My sweet daughter was born on the 4th of July. She has lived up to the spirit of that day in both her energy and expression of pure joy. I made these crackers of hthe 4th to go with several dips.
Nutty Crackers - Gluten Free
This recipe will make about 35 - 50 crackers depending on size. I got fifty 1-1/2" diamonds.
1/2 c. dry roasted Almonds, salted
1/2 c. Pecans
1/4 c. Walnuts
2 Tbs. Chia Seeds
2 Tbs. golden Flax Seeds
2 Tbs. black or regular Sesame Seeds
2 Tbs. Macadamia nut pieces
2 Tbs.

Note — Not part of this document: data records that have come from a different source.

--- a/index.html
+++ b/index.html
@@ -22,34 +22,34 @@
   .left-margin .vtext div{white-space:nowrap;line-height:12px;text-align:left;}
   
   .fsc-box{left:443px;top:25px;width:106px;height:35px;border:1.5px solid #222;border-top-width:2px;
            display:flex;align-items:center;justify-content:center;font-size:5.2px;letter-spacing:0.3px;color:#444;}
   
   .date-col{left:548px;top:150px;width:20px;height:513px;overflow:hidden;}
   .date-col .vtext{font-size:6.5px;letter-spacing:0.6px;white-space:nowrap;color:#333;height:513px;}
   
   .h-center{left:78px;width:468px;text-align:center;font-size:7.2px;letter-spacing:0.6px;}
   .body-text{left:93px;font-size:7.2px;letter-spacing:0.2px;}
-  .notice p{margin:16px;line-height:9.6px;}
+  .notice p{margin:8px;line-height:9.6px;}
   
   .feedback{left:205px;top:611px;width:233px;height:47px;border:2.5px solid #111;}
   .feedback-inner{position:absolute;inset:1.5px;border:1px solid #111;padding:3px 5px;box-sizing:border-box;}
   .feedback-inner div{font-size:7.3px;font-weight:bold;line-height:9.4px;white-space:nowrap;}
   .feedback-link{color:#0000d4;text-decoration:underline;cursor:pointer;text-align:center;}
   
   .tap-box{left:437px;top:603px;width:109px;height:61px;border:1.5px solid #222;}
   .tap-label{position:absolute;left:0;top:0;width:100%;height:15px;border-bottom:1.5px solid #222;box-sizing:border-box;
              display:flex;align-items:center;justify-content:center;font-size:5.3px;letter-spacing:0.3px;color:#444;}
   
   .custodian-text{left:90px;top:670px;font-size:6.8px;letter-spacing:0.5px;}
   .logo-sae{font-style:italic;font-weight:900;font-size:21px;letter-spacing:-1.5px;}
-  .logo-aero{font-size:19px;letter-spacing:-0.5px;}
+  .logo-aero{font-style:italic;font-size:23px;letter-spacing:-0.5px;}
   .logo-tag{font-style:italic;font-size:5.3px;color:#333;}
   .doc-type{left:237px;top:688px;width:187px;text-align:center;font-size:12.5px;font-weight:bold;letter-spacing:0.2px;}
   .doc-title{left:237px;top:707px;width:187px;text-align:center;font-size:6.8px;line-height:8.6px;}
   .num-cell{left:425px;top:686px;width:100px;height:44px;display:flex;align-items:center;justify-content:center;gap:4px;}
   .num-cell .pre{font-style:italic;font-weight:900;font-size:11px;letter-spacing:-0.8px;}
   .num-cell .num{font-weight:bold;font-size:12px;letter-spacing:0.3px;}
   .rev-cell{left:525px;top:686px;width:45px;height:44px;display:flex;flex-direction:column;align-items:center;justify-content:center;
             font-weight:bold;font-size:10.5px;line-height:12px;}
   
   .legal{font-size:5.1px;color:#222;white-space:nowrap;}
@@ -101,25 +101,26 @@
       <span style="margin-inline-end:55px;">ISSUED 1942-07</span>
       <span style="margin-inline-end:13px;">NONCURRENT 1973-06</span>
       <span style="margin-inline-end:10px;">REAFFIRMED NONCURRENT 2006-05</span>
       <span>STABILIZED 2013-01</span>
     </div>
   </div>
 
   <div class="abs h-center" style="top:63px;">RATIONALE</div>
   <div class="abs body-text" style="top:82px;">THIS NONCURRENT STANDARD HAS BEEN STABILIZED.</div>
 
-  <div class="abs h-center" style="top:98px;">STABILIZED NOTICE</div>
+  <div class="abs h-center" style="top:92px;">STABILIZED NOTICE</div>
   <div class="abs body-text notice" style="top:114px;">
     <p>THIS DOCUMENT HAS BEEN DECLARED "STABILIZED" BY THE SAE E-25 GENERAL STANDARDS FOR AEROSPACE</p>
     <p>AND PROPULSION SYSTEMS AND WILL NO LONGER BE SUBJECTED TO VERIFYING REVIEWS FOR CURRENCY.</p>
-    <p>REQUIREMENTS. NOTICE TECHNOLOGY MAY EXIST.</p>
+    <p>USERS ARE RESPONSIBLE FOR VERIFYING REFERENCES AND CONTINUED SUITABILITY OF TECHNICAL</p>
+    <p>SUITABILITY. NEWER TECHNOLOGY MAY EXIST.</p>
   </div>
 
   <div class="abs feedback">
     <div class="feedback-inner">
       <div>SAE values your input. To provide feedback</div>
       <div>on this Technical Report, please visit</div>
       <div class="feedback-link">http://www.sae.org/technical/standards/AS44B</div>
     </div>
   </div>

Sunflower seeds
1/2 tsp. Black Pepper
1/2 tsp. Sea Salt
1 Free Range Egg
3 Tbs. Water
TOPPINGS: anise seeds, sesame seeds, caraway seeds or flaked salt and black pepper
Preheat oven to 360°F.
Line two large cookie sheets with parchment paper. Place all ingredients (except toppings) in a food processor. Process until mixture has even grains, about 2 minutes.
Divine the dough into two, and place on parchment paper in the pans. Cover with another sheet of parchment paper to prevent rolling-pin from sticking.

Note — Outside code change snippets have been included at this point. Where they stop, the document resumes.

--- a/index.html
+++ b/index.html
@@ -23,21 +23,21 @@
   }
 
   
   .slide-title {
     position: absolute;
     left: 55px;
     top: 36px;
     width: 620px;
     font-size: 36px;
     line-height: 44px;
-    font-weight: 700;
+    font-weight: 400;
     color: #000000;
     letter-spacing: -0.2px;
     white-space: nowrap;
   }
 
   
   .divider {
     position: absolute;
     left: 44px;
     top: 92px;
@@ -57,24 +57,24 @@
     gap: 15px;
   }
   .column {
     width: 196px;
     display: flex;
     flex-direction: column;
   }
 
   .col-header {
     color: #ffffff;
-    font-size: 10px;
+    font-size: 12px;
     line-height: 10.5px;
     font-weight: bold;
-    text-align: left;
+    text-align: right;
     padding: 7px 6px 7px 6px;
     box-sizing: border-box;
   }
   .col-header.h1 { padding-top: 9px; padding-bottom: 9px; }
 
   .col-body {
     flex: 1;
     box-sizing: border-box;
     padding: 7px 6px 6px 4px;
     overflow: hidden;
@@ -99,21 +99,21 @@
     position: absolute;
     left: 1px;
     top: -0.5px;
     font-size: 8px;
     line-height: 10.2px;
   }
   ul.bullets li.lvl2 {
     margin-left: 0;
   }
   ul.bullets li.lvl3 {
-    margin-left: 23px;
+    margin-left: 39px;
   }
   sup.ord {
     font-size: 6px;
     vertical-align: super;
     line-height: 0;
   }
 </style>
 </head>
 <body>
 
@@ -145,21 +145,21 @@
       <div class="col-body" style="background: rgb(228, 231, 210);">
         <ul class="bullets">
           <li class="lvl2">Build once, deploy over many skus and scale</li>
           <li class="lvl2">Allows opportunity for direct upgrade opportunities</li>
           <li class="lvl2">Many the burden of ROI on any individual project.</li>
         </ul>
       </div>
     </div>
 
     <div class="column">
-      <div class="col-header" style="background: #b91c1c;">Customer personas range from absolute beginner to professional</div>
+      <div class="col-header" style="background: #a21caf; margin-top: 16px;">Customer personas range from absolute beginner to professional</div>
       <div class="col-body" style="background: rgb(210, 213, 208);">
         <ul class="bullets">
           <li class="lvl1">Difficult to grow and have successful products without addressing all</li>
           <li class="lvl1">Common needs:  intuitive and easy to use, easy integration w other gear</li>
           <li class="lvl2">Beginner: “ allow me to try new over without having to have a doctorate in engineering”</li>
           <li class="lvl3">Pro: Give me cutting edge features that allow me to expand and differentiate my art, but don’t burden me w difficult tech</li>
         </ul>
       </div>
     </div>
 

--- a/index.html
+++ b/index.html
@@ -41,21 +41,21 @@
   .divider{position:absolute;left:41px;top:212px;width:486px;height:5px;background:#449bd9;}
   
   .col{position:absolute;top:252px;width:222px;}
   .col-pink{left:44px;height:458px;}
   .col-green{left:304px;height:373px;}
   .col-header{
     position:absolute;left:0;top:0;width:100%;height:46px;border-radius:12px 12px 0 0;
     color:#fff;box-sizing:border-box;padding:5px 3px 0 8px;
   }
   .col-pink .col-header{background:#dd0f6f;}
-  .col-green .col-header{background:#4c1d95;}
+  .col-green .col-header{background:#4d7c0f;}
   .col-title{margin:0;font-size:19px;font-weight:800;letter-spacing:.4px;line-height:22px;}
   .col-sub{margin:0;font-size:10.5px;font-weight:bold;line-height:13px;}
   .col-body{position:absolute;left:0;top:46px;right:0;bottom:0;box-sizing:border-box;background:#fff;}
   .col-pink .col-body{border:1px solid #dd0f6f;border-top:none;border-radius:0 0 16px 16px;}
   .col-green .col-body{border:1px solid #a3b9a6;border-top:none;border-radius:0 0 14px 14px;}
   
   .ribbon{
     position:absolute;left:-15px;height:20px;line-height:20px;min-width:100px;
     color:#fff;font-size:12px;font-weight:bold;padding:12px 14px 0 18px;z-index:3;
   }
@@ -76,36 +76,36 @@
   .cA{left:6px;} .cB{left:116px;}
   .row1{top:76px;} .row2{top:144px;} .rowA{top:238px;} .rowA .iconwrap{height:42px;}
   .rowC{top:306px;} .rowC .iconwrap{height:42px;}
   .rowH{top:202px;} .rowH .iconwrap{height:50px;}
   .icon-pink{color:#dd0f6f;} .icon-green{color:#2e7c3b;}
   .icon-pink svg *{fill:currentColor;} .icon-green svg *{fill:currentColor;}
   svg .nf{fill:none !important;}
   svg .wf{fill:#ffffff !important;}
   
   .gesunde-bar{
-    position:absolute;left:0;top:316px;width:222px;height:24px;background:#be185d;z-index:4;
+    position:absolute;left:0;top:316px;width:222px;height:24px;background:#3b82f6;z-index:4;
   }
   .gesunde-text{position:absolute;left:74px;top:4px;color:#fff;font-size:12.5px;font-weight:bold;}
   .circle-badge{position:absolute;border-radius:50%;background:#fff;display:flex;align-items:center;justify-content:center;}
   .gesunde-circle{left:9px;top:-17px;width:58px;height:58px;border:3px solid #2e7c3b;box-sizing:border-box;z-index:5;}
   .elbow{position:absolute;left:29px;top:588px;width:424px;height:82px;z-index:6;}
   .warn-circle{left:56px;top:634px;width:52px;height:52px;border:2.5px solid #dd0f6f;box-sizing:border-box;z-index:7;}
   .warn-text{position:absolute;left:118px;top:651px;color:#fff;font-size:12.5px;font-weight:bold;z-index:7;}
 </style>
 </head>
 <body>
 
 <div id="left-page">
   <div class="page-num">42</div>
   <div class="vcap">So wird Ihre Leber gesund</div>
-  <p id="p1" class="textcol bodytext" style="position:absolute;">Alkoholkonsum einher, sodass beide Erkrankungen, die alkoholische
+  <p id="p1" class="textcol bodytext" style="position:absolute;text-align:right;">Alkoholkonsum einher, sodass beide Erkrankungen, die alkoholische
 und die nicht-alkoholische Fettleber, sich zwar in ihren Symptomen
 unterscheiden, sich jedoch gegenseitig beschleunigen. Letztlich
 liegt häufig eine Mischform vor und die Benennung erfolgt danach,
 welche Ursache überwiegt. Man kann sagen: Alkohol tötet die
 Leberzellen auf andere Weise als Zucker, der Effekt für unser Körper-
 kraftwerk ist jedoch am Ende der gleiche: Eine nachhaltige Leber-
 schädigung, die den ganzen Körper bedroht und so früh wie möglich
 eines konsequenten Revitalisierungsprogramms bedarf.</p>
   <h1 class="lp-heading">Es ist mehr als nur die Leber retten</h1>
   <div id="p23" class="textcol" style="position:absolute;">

Roll each ball out into a rectangle, turning the parchment paper in the pan to accommodate the rolling-pin. Roll quite thin (2 - 3 mm).
Use a sharp knife to cut into desired shape. I made a tray with diamond-shaped crackers and sesame seeds topping, and another that I hand pressed into rounds with anise seeds.
Mist with a little water to help your topping stick. Push the topping into the crackers lightly.
Bake for about 9-10 minutes, watching carefully after 8 minutes so they don't burn. Store in airtight container. Will keep for 3-4 days.